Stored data

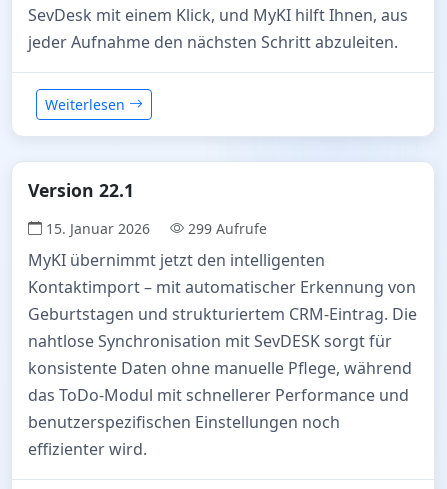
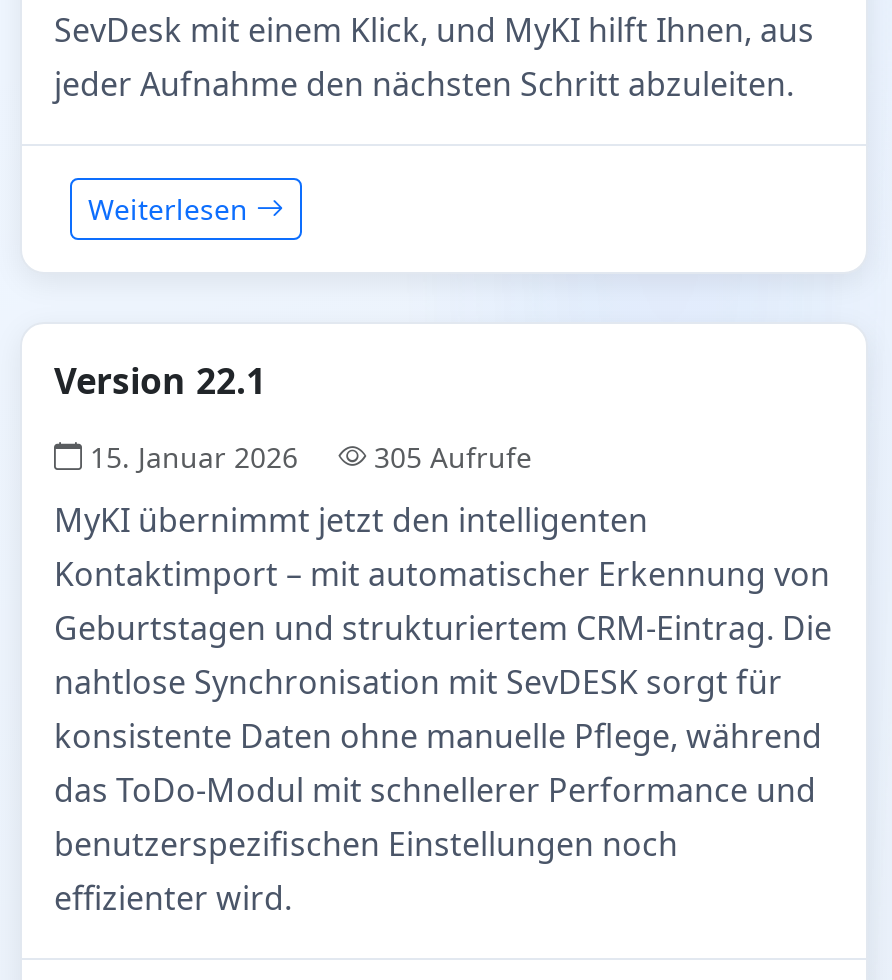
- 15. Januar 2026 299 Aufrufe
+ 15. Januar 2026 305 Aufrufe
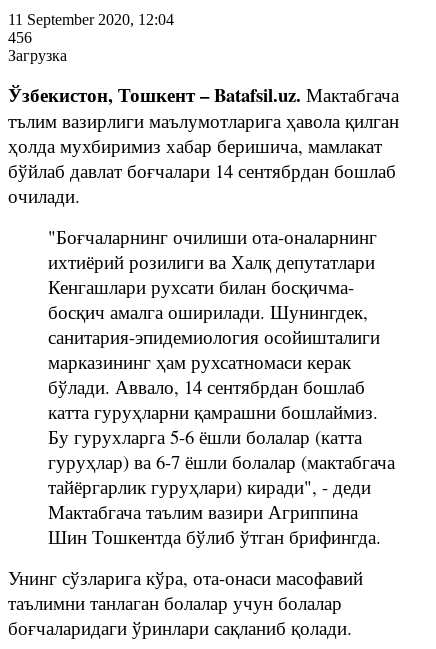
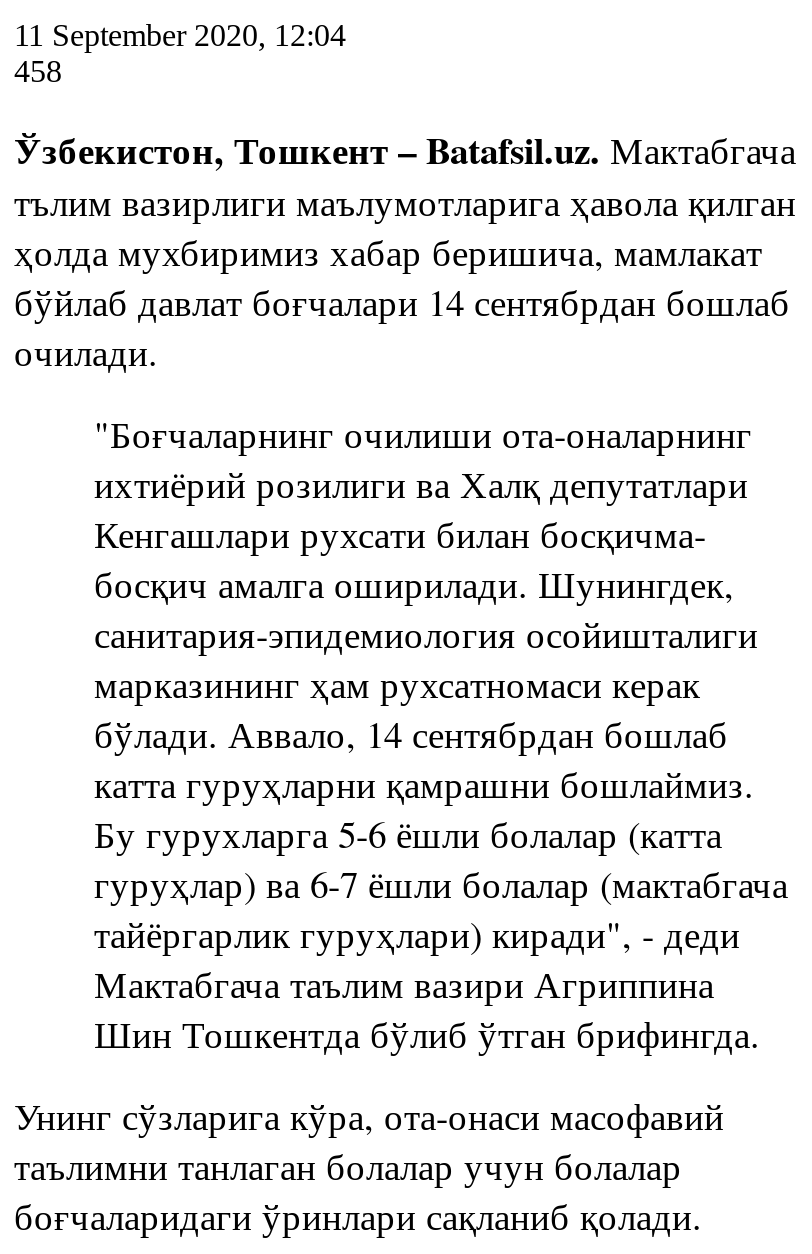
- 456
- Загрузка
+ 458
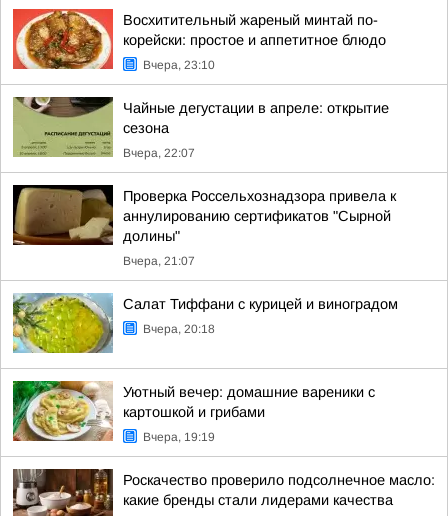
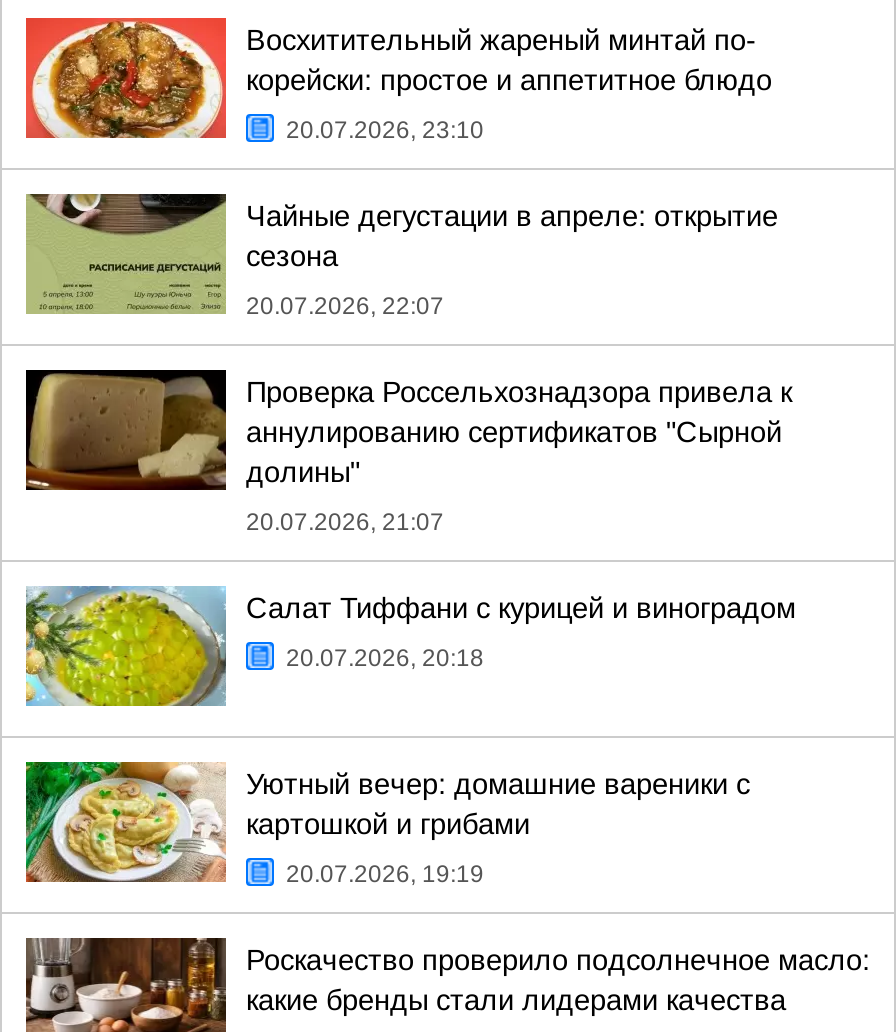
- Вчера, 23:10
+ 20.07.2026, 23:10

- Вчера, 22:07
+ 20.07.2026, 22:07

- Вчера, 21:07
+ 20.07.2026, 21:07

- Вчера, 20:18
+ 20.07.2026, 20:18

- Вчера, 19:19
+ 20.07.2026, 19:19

→ **Task prompt**
Go through the data and return every word of it verbatim, leaving out the pictures.

→ **Output below**
- 15. Januar 2026 299 Aufrufe
+ 15. Januar 2026 305 Aufrufe
- 456
- Загрузка
+ 458
- Вчера, 23:10
+ 20.07.2026, 23:10

- Вчера, 22:07
+ 20.07.2026, 22:07

- Вчера, 21:07
+ 20.07.2026, 21:07

- Вчера, 20:18
+ 20.07.2026, 20:18

- Вчера, 19:19
+ 20.07.2026, 19:19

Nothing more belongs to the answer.